- [Prompt]:
Repeat the records below exactly. Omit the pictures.

User interface change data
┌──
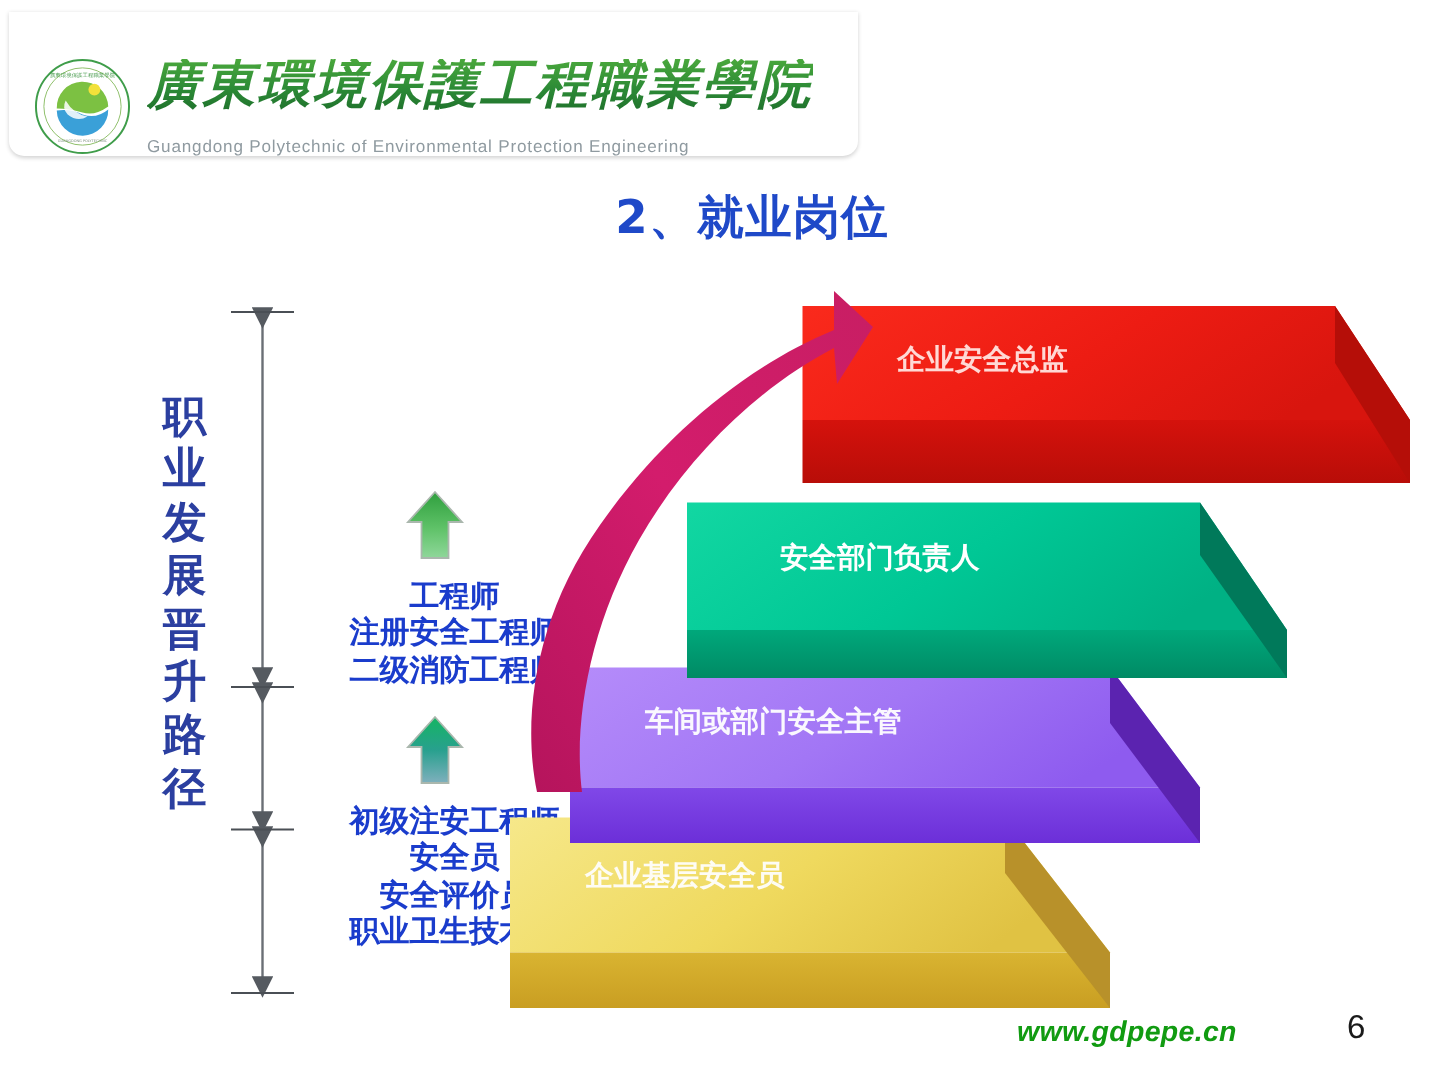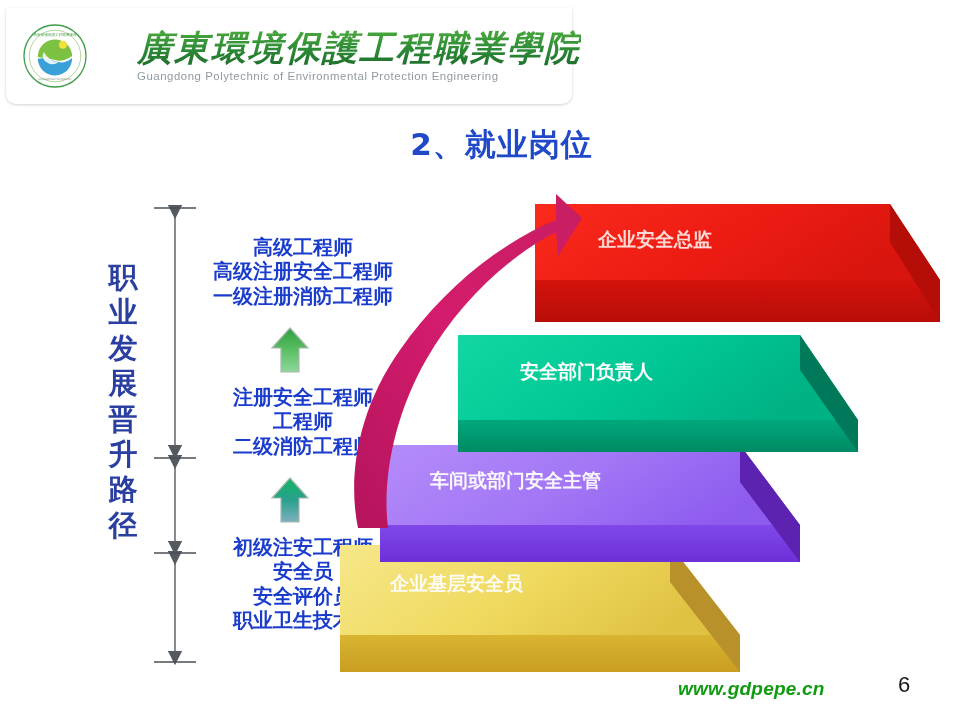--- a/index.html
+++ b/index.html
@@ -26,8 +26,7 @@
     border-radius: 0 0 10px 10px;
     box-shadow: 0 1px 3px rgba(0,0,0,0.18);
     display: flex;
-    align-items: center;
-    gap: 39px;
+    align-items: flex-end;
   }
   #logo-emblem {
     width: 66px;

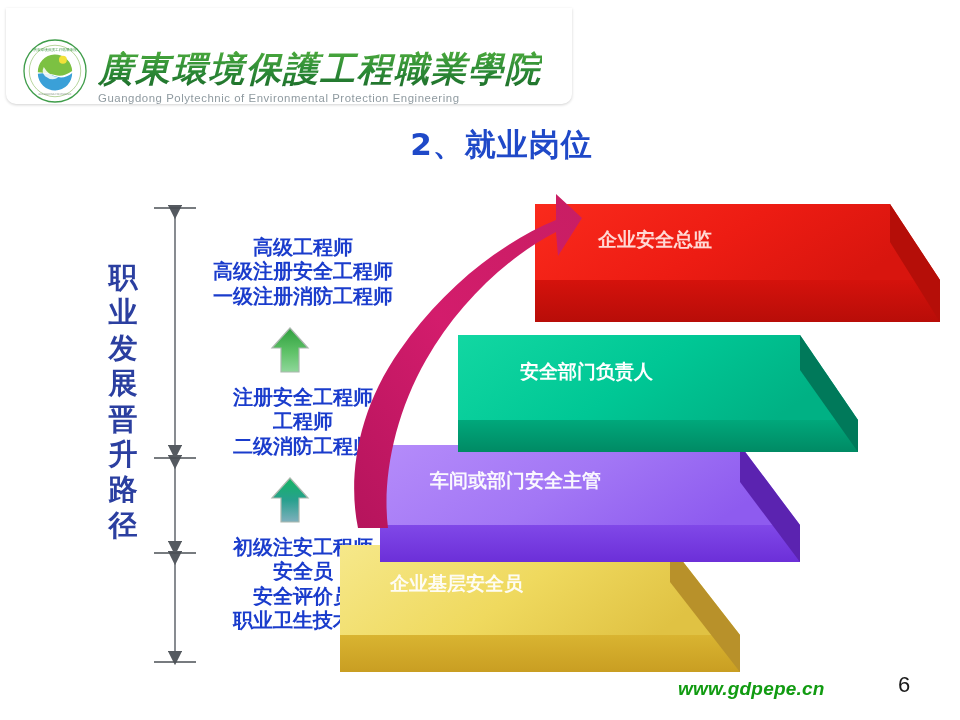--- a/index.html
+++ b/index.html
@@ -55,7 +55,7 @@
     white-space: nowrap;
   }
   #logo-en {
-    margin-top: 4px;
+    margin-top: 16px;
     font-size: 11.4px;
     letter-spacing: 0.55px;
     color: #8f9aa0;

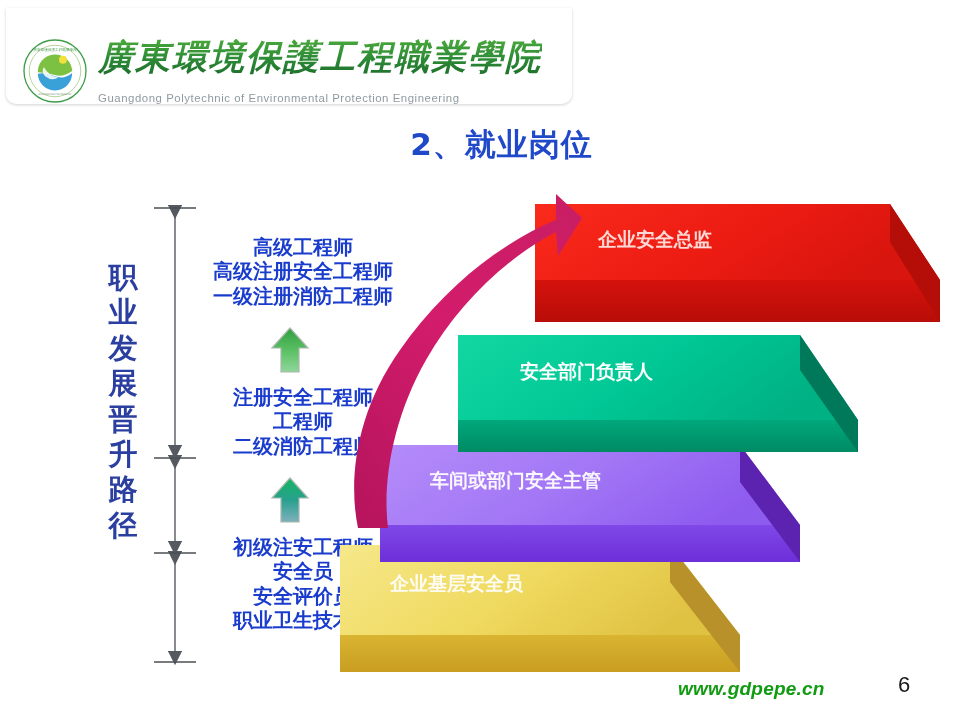--- a/index.html
+++ b/index.html
@@ -212,11 +212,6 @@
     <span>径</span>
   </div>
 
-  <div id="role-top" class="role-group">
-    <span>高级工程师</span>
-    <span>高级注册安全工程师</span>
-    <span>一级注册消防工程师</span>
-  </div>
 
   <div id="role-mid" class="role-group">
     <span>注册安全工程师</span>

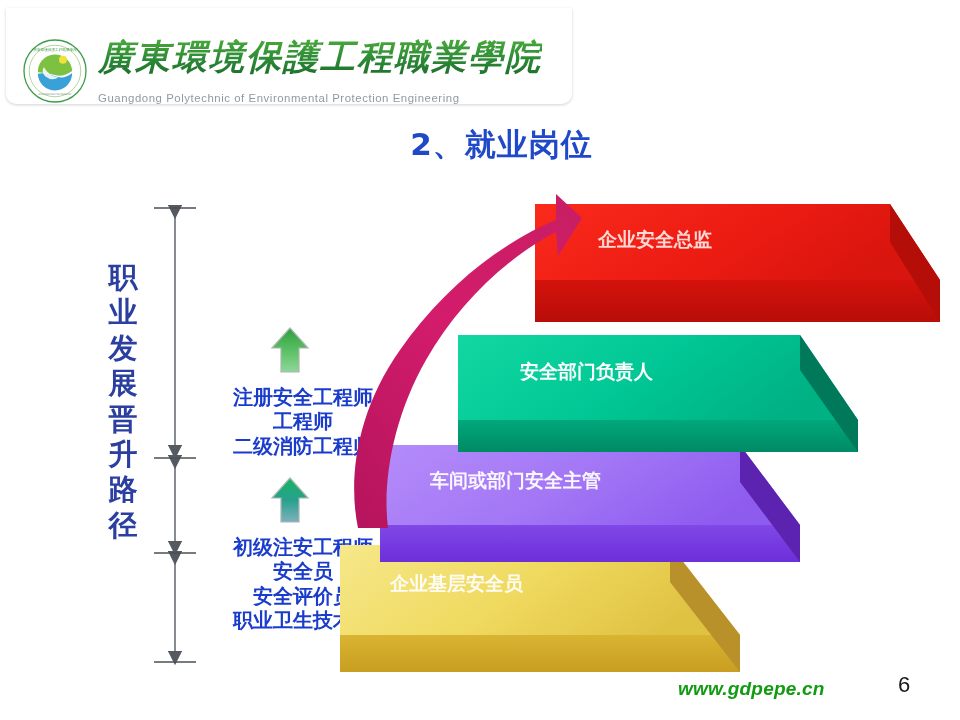--- a/index.html
+++ b/index.html
@@ -214,8 +214,8 @@
 
 
   <div id="role-mid" class="role-group">
+    <span>工程师</span>
     <span>注册安全工程师</span>
-    <span>工程师</span>
     <span>二级消防工程师</span>
   </div>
└──
- [Solution for this problem]:
--- a/index.html
+++ b/index.html
@@ -26,8 +26,7 @@
     border-radius: 0 0 10px 10px;
     box-shadow: 0 1px 3px rgba(0,0,0,0.18);
     display: flex;
-    align-items: center;
-    gap: 39px;
+    align-items: flex-end;
   }
   #logo-emblem {
     width: 66px;

--- a/index.html
+++ b/index.html
@@ -55,7 +55,7 @@
     white-space: nowrap;
   }
   #logo-en {
-    margin-top: 4px;
+    margin-top: 16px;
     font-size: 11.4px;
     letter-spacing: 0.55px;
     color: #8f9aa0;

--- a/index.html
+++ b/index.html
@@ -212,11 +212,6 @@
     <span>径</span>
   </div>
 
-  <div id="role-top" class="role-group">
-    <span>高级工程师</span>
-    <span>高级注册安全工程师</span>
-    <span>一级注册消防工程师</span>
-  </div>
 
   <div id="role-mid" class="role-group">
     <span>注册安全工程师</span>

--- a/index.html
+++ b/index.html
@@ -214,8 +214,8 @@
 
 
   <div id="role-mid" class="role-group">
+    <span>工程师</span>
     <span>注册安全工程师</span>
-    <span>工程师</span>
     <span>二级消防工程师</span>
   </div>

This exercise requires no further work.